My only hope has been to leverage a solution that could take advantage of the one consistent form of communication that every location shares - some form of broadband connection.

The proliferation of cable modems, DSLwireless and even some of the tried and true fixed-access solutions pretty much guarantees that anyone can have at least 144K bit/sec of up- and downstream data connectivity anywhere in the continental U.S.  To me, this screams “VoIP solution” - specifically a SIP  VoIP solution that needs only 30K bit/sec for a very high quality phone call, but without having to incur the cost and upkeep of a vendor’s VoIP-enabled PBX, phone lines, phones and all the standard brick and mortar company costs that go along with these solutions. 

I need to find a vendor that can sell me what I need, as a service.  I don’t think I’m alone.

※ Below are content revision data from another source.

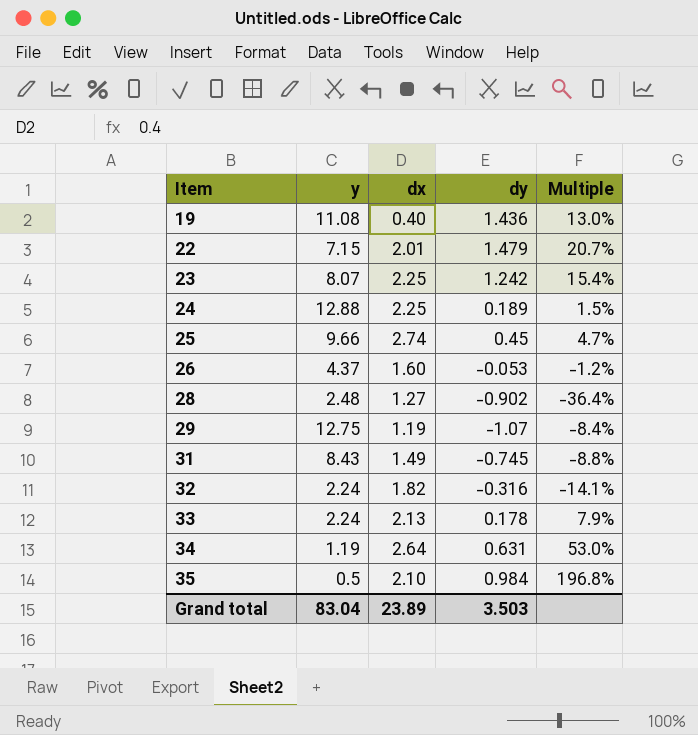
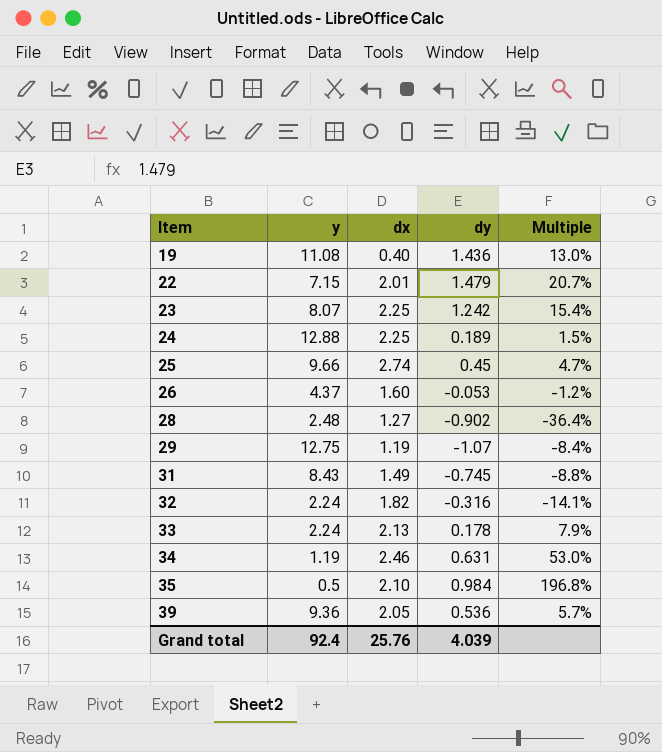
34 | dx: 2.64 -> 2.46
row 39: none -> 9.36 | 2.05 | 0.536 | 5.7%
Grand total | y: 83.04 -> 92.4
Grand total | dx: 23.89 -> 25.76
Grand total | dy: 3.503 -> 4.039

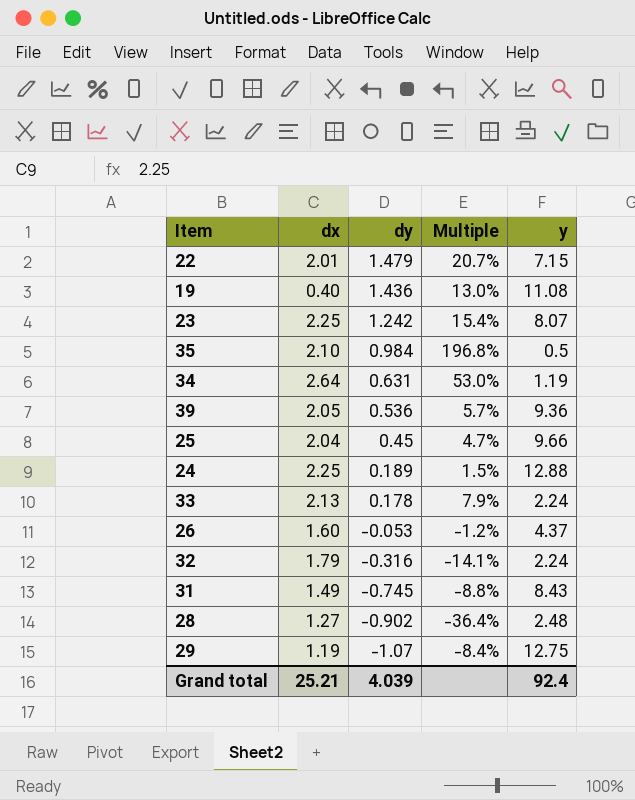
row order: Item ascending -> dy descending
column y | position: 2 -> 5
34 | dx: 2.46 -> 2.64
25 | dx: 2.74 -> 2.04
32 | dx: 1.82 -> 1.79
Grand total | dx: 25.76 -> 25.21

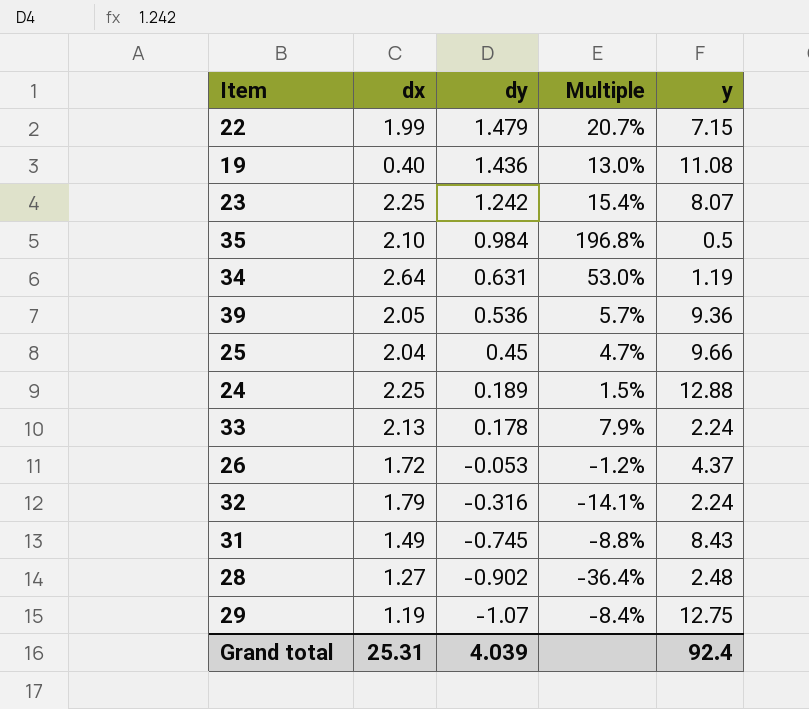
22 | dx: 2.01 -> 1.99
26 | dx: 1.60 -> 1.72
Grand total | dx: 25.21 -> 25.31

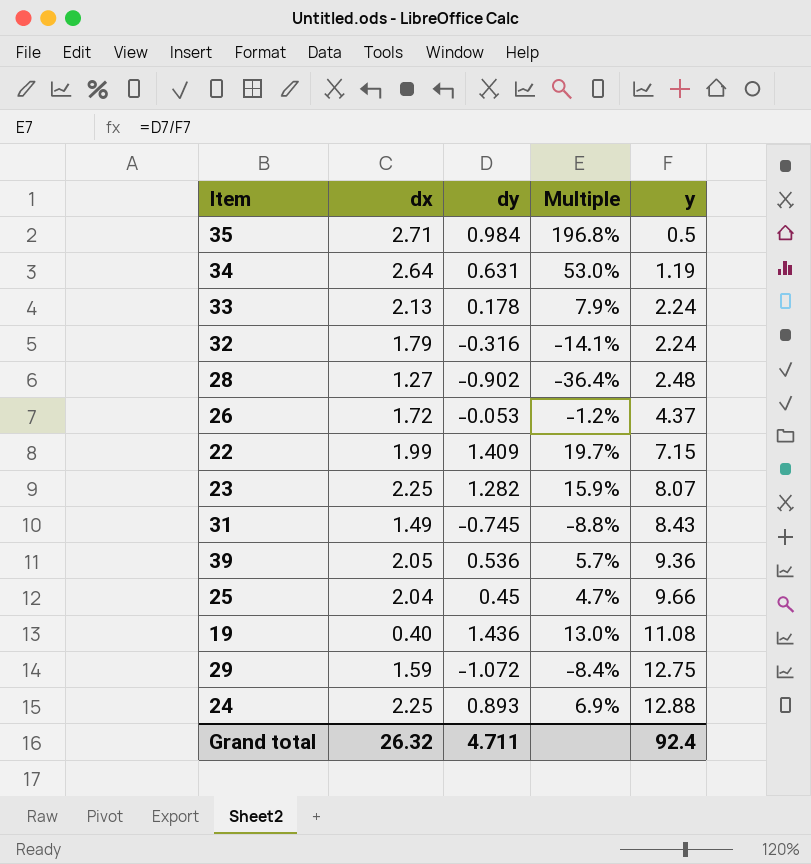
row order: dy descending -> y ascending
35 | dx: 2.10 -> 2.71
22 | dy: 1.479 -> 1.409
22 | Multiple: 20.7% -> 19.7%
23 | dy: 1.242 -> 1.282
23 | Multiple: 15.4% -> 15.9%
29 | dx: 1.19 -> 1.59
29 | dy: -1.07 -> -1.072
24 | dy: 0.189 -> 0.893
24 | Multiple: 1.5% -> 6.9%
Grand total | dx: 25.31 -> 26.32
Grand total | dy: 4.039 -> 4.711

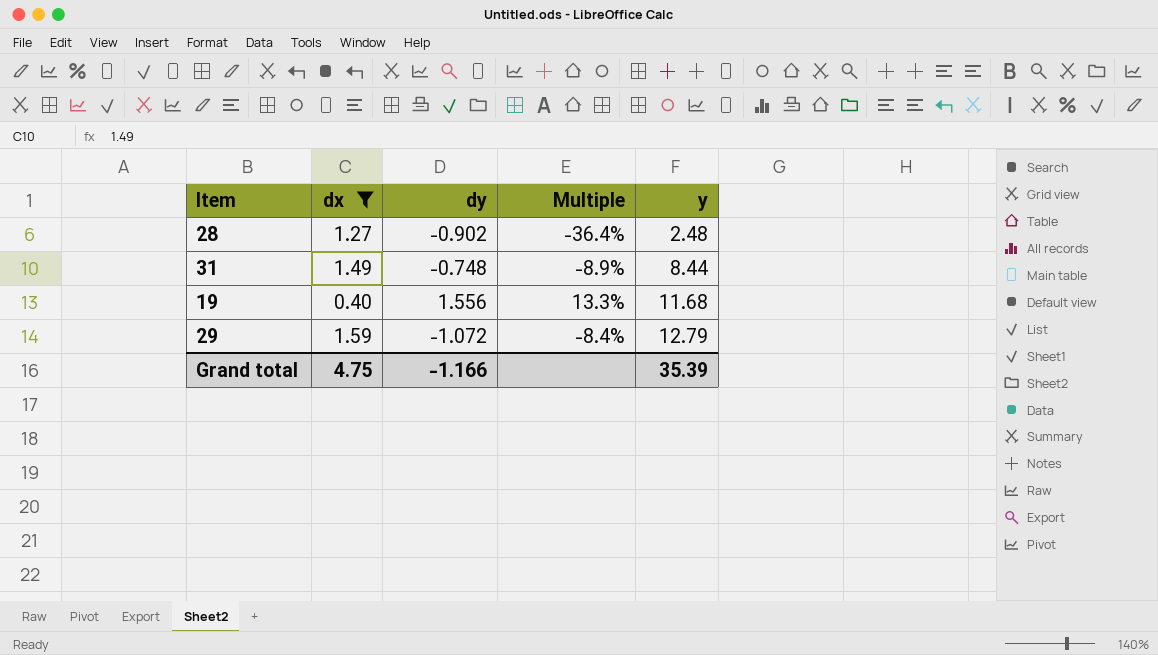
filter: none -> dx <= 1.59
31 | dy: -0.745 -> -0.748
31 | Multiple: -8.8% -> -8.9%
31 | y: 8.43 -> 8.44
19 | dy: 1.436 -> 1.556
19 | Multiple: 13.0% -> 13.3%
19 | y: 11.08 -> 11.68
29 | y: 12.75 -> 12.79
Grand total | dx: 26.32 -> 4.75
Grand total | dy: 4.711 -> -1.166
Grand total | y: 92.4 -> 35.39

So why go VoIP? Cost, cost and location.  This particular project does not have a traditional solution that keeps costs low.  Between line charges, long-distance costs and interstate boundaries,  the only way I can keep the costs equal to individual services and still provide PBX capabilities is to leverage the bandwidth pinching and and free inter-site calling of VoIP.

I need to have some basic PBX functions within the solution I choose.  I want to use three separate main phone numbers (local calling in Massachusetts, Illinois and Connecticut plus toll-free in each state) that connect to three individual auto-attendant systems that can route calls to any of the locations.  Things like extension dialing and centralized voice mail will have to be possible.  Call forwarding to internal and external extensions is required, as well as a limited form of automated call distribution to ensure calls get answered rather than shunted to an individual’s voice mail box.  Ideally, I want the solution to use standard SIP equipment and provide a level of security  for voice traffic, though high security is really not needed in this case and not possible with the current SIP technology.